_WHAT IS REQUIRED_
Leave out the pictures and retype all the entries below exactly.

_DATA SHOWN_
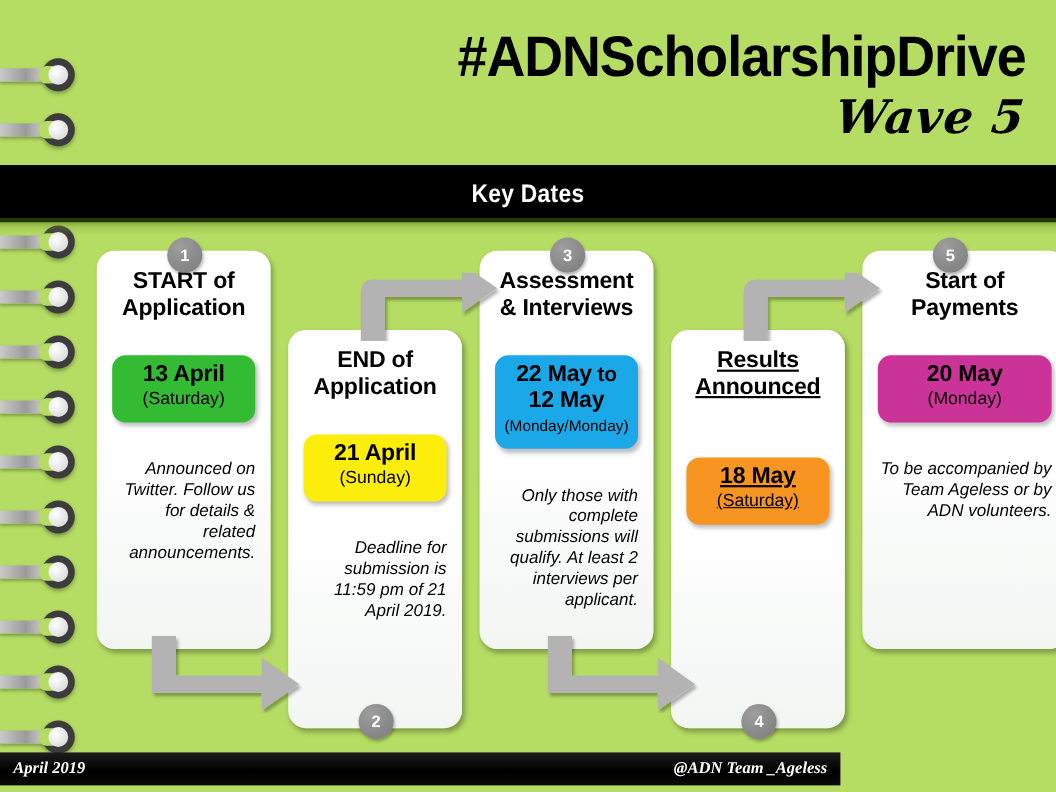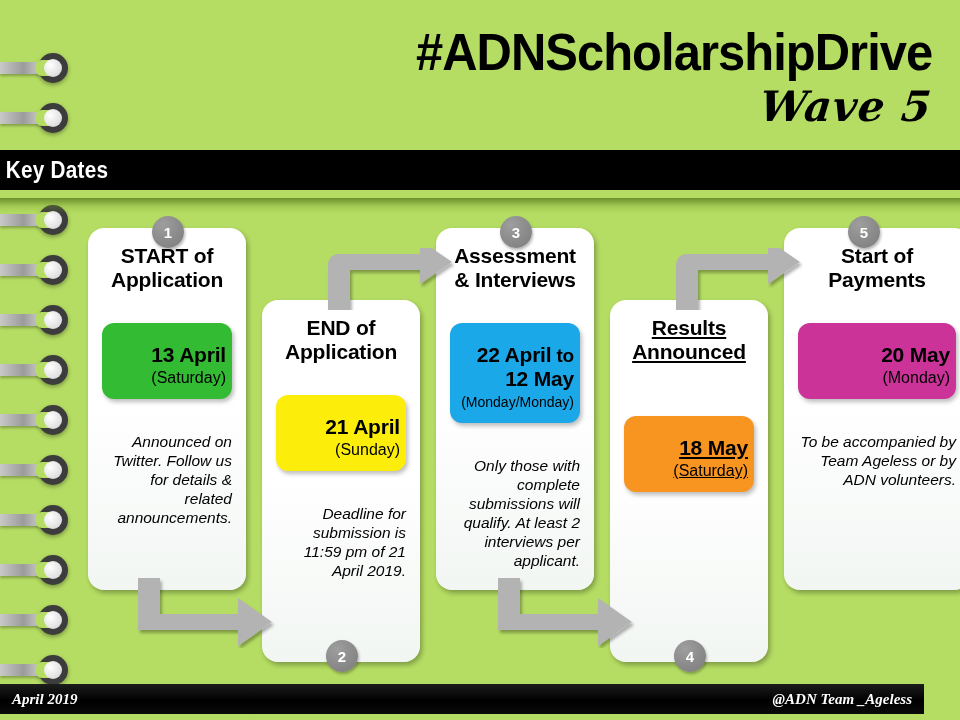--- a/index.html
+++ b/index.html
@@ -103,24 +103,25 @@
     letter-spacing: 1px;
     transform: skewX(-6deg);
     transform-origin: right center;
   }
 
   
   #banner {
     position: absolute;
     left: 0; top: 150px;
     width: 960px;
-    height: 40px;
+    height: 52px;
     background: #000;
     display: flex;
     align-items: center;
+    justify-content: center;
   }
   #banner-label {
     font-family: "Liberation Sans Narrow", "Liberation Sans", sans-serif;
     font-weight: bold;
     font-size: 23px;
     color: #ffffff;
     letter-spacing: 0.3px;
     transform: scaleX(0.9);
   }
   #banner-shadow {
@@ -128,21 +129,21 @@
     left: 0; top: 198px;
     width: 960px;
     height: 16px;
     background: linear-gradient(to bottom, rgba(60,95,10,0.62) 0%, rgba(120,160,45,0.25) 55%, rgba(181,221,99,0) 100%);
   }
 
   
   #footer {
     position: absolute;
     left: 0; top: 684px;
-    width: 924px;
+    width: 764px;
     height: 30px;
     background: linear-gradient(to bottom, #1d1d1d 0%, #000000 55%, #0a0a0a 100%);
     display: flex;
     align-items: center;
     justify-content: space-between;
     padding: 0 12px;
   }
   .footer-text {
     font-family: "Liberation Serif", "DejaVu Serif", serif;
     font-style: italic;
@@ -167,22 +168,22 @@
     font-size: 21px;
     font-weight: bold;
     color: #000;
     text-align: center;
     line-height: 1.12;
     letter-spacing: -0.2px;
   }
   .date-badge {
     margin-top: 12px;
     border-radius: 12px;
-    padding: 20px 6px 12px 6px;
-    text-align: right;
+    padding: 5px 6px 12px 6px;
+    text-align: center;
     box-shadow: 2px 3px 4px rgba(0,0,0,0.26);
   }
   .date-line {
     font-size: 21px;
     font-weight: bold;
     color: #000;
     line-height: 1.15;
     letter-spacing: -0.2px;
   }
   .date-line .conn {
@@ -345,21 +346,21 @@
         <div class="date-badge" style="background: rgb(252, 238, 10);">
           <div class="date-line">21 April</div>
           <div class="date-day">(Sunday)</div>
         </div>
         <div class="card-note">Deadline for submission is 11:59 pm of 21 April 2019.</div>
       </div>
       <div class="num-badge" style="left: 326px; top: 640px;">2</div>
       <div class="card" style="left: 436px; top: 228px; width: 158px; height: 362px;">
         <div class="card-title">Assessment &amp; Interviews</div>
         <div class="date-badge" style="background: rgb(27, 168, 232);">
-          <div class="date-line"><span>22 April</span><span class="conn"> to</span><div>12 May</div></div>
+          <div class="date-line"><span>22 May</span><span class="conn"> to</span><div>12 May</div></div>
           <div class="date-day small">(Monday/Monday)</div>
         </div>
         <div class="card-note">Only those with complete submissions will qualify. At least 2 interviews per applicant.</div>
       </div>
       <div class="num-badge" style="left: 500px; top: 216px;">3</div>
       <div class="card" style="left: 610px; top: 300px; width: 158px; height: 362px; text-decoration: underline;">
         <div class="card-title">Results Announced</div>
         <div class="date-badge" style="background: rgb(248, 149, 32); margin-top: 33px;">
           <div class="date-line">18 May</div>
           <div class="date-day">(Saturday)</div>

_TASK RESPONSE_
--- a/index.html
+++ b/index.html
@@ -103,24 +103,25 @@
     letter-spacing: 1px;
     transform: skewX(-6deg);
     transform-origin: right center;
   }
 
   
   #banner {
     position: absolute;
     left: 0; top: 150px;
     width: 960px;
-    height: 40px;
+    height: 52px;
     background: #000;
     display: flex;
     align-items: center;
+    justify-content: center;
   }
   #banner-label {
     font-family: "Liberation Sans Narrow", "Liberation Sans", sans-serif;
     font-weight: bold;
     font-size: 23px;
     color: #ffffff;
     letter-spacing: 0.3px;
     transform: scaleX(0.9);
   }
   #banner-shadow {
@@ -128,21 +129,21 @@
     left: 0; top: 198px;
     width: 960px;
     height: 16px;
     background: linear-gradient(to bottom, rgba(60,95,10,0.62) 0%, rgba(120,160,45,0.25) 55%, rgba(181,221,99,0) 100%);
   }
 
   
   #footer {
     position: absolute;
     left: 0; top: 684px;
-    width: 924px;
+    width: 764px;
     height: 30px;
     background: linear-gradient(to bottom, #1d1d1d 0%, #000000 55%, #0a0a0a 100%);
     display: flex;
     align-items: center;
     justify-content: space-between;
     padding: 0 12px;
   }
   .footer-text {
     font-family: "Liberation Serif", "DejaVu Serif", serif;
     font-style: italic;
@@ -167,22 +168,22 @@
     font-size: 21px;
     font-weight: bold;
     color: #000;
     text-align: center;
     line-height: 1.12;
     letter-spacing: -0.2px;
   }
   .date-badge {
     margin-top: 12px;
     border-radius: 12px;
-    padding: 20px 6px 12px 6px;
-    text-align: right;
+    padding: 5px 6px 12px 6px;
+    text-align: center;
     box-shadow: 2px 3px 4px rgba(0,0,0,0.26);
   }
   .date-line {
     font-size: 21px;
     font-weight: bold;
     color: #000;
     line-height: 1.15;
     letter-spacing: -0.2px;
   }
   .date-line .conn {
@@ -345,21 +346,21 @@
         <div class="date-badge" style="background: rgb(252, 238, 10);">
           <div class="date-line">21 April</div>
           <div class="date-day">(Sunday)</div>
         </div>
         <div class="card-note">Deadline for submission is 11:59 pm of 21 April 2019.</div>
       </div>
       <div class="num-badge" style="left: 326px; top: 640px;">2</div>
       <div class="card" style="left: 436px; top: 228px; width: 158px; height: 362px;">
         <div class="card-title">Assessment &amp; Interviews</div>
         <div class="date-badge" style="background: rgb(27, 168, 232);">
-          <div class="date-line"><span>22 April</span><span class="conn"> to</span><div>12 May</div></div>
+          <div class="date-line"><span>22 May</span><span class="conn"> to</span><div>12 May</div></div>
           <div class="date-day small">(Monday/Monday)</div>
         </div>
         <div class="card-note">Only those with complete submissions will qualify. At least 2 interviews per applicant.</div>
       </div>
       <div class="num-badge" style="left: 500px; top: 216px;">3</div>
       <div class="card" style="left: 610px; top: 300px; width: 158px; height: 362px; text-decoration: underline;">
         <div class="card-title">Results Announced</div>
         <div class="date-badge" style="background: rgb(248, 149, 32); margin-top: 33px;">
           <div class="date-line">18 May</div>
           <div class="date-day">(Saturday)</div>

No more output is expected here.